Characterization of factors and mechanisms of starvation-induced control of TOP mRNA translation

饥饿诱导的 TOP mRNA 翻译控制因素和机制的表征

• 批准号: 313643704
• 负责人: Professor Dr. Utz Fischer
• 金额: --
• 依托单位: Lehrstuhl für Biochemie I
• 依托单位国家: 德国
• 项目类别: Priority Programmes
• 财政年份: 2016
• 资助国家: 德国
• 起止时间: 2015-12-31 至 2022-12-31
• 项目状态: 已结题
• 来源: https://gepris.dfg.de/gepris/projekt/313643704?language=en
• 关键词: Characterization; factors; mechanisms; starvation; induced

A major task of dividing cells is the synthesis and maintenance of components of the translation apparatus, including ribosomal proteins, translation factors and mRNP associated proteins.
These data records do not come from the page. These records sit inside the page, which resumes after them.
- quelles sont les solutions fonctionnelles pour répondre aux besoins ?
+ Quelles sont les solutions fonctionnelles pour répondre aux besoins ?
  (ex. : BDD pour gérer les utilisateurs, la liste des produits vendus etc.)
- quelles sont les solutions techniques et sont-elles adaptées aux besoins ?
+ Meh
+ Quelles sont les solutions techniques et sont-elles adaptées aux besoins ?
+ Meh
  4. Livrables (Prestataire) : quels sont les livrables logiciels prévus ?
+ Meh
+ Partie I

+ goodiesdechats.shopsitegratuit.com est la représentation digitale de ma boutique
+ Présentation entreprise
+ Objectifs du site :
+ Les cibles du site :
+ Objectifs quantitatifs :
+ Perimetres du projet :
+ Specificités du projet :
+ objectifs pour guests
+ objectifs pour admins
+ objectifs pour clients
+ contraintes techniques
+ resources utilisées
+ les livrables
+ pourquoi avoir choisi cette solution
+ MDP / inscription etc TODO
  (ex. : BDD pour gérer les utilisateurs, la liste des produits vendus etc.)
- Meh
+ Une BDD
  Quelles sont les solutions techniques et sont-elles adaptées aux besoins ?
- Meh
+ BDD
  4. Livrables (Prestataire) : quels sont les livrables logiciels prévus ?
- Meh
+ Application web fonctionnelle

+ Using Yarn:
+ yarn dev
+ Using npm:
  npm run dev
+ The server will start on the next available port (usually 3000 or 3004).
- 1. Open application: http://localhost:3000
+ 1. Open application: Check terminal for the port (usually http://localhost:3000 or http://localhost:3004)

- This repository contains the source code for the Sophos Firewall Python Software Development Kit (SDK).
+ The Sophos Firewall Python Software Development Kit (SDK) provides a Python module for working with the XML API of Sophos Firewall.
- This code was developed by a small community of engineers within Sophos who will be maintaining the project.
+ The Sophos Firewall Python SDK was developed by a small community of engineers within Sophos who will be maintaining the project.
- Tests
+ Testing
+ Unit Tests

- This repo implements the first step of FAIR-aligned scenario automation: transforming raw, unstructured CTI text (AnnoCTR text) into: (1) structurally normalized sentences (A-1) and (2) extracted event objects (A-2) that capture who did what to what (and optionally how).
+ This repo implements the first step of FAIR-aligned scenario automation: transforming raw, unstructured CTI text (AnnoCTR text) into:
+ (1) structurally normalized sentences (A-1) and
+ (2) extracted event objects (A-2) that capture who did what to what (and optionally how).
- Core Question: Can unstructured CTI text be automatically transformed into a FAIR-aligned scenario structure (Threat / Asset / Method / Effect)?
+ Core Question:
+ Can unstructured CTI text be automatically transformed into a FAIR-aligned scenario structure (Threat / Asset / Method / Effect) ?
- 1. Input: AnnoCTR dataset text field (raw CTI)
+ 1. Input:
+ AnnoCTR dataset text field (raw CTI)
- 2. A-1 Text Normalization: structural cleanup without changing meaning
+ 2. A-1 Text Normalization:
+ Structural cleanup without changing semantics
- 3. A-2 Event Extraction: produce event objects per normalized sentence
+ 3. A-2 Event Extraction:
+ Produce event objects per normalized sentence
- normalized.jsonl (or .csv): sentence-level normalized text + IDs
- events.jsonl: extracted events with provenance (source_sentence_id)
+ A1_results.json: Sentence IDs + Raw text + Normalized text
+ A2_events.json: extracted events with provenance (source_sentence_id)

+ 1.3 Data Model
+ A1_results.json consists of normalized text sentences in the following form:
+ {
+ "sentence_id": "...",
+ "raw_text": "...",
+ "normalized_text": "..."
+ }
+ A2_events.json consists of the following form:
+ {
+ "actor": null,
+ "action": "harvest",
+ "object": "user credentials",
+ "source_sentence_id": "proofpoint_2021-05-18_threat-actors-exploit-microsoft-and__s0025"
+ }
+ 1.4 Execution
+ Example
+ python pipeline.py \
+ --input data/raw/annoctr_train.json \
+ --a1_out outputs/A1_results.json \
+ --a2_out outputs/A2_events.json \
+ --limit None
As this process consumes a large proportion of available metabolic energy, it is tightly regulated in response to mitogenic and nutritional signals. In mammalian cells, this regulation occurs on the post-transcriptional level and is directed to mRNAs encoding the protein components of the translation machinery. These mRNAs contain a unique regulatory sequence element in cis, termed the 5' Terminal OligoPyrimidine (TOP) motif, which is the binding site for the translational repressor protein Larp1. In quiescent or starving cells, Larp1 is recruited to the TOP motif in an mTORC1 dependent manner, causing the formation of stable sub-polysomal mRNPs. Importantly, this event is reversible and allows re-establishment of the normal translation mode when metabolic conditions improve. While Larp1 is now well-established as one key factor in TOP mRNA regulation, little is known about the functional status of TOP mRNPs under starvation conditions, their biochemical composition and how they escape degradation. During the first funding period of this SPP, we have established the Grad-seq technique for mammalian cells and shown that Grad-seq enables a global investigation of TOP mRNP regulation in cellular extracts. Contrasting previous reports that concluded that TOP mRNPs are withdrawn from the translation machinery upon starvation, our Grad-seq and ribosome profiling results argue that TOP mRNPs adopt a new baseline translation mode. This unusual translation mode is not observed for canonical (non-TOP) mRNAs and is most likely caused by drastically reduced initiation rates. In the next funding period we will build on these findings to a) biochemically characterize the starvation-induced TOP-mRNP, b) functionally characterize factors that act in the TOP response and investigate how the baseline translation mode is achieved and maintained during starvation and c) identify how the normal translation mode is re-established upon return to normal growth conditions.

分裂细胞的主要任务是合成和维持翻译装置的组分，包括核糖体蛋白、翻译因子和mRNP相关蛋白。由于这一过程消耗了大部分可用的代谢能量，因此它受到有丝分裂和营养信号的严格调控。在哺乳动物细胞中，这种调节发生在转录后水平，并针对编码翻译机制的蛋白质组分的mRNA。这些mRNA含有一个独特的顺式调控序列元件，称为5'末端寡嘧啶（TOP）基序，它是翻译阻遏蛋白Larp 1的结合位点。在静止或饥饿的细胞中，Larp 1以mTORC 1依赖性方式被募集到TOP基序，导致稳定的亚多聚体mRNP的形成。重要的是，该事件是可逆的，并且当代谢条件改善时允许重建正常翻译模式。虽然Larp 1现在已被公认为TOP mRNA调控的一个关键因素，但对TOP mRNP在饥饿条件下的功能状态、其生化组成以及它们如何逃脱降解知之甚少。在该SPP的第一个资助期内，我们已经建立了用于哺乳动物细胞的Grad-seq技术，并表明Grad-seq能够对细胞提取物中的TOP mRNP调控进行全球调查。与之前得出TOP mRNP在饥饿时从翻译机制中退出的结论相反，我们的Grad-seq和核糖体分析结果认为TOP mRNP采用了新的基线翻译模式。这种不寻常的翻译模式没有观察到典型的（非TOP）mRNA，最有可能是由急剧降低的起始速率。在下一个资助期内，我们将基于这些发现，a）对饥饿诱导的TOP-mRNP进行生物化学表征，B）对TOP反应中起作用的因子进行功能表征，并研究在饥饿期间如何实现和维持基线翻译模式，以及c）确定在恢复正常生长条件后如何重建正常翻译模式。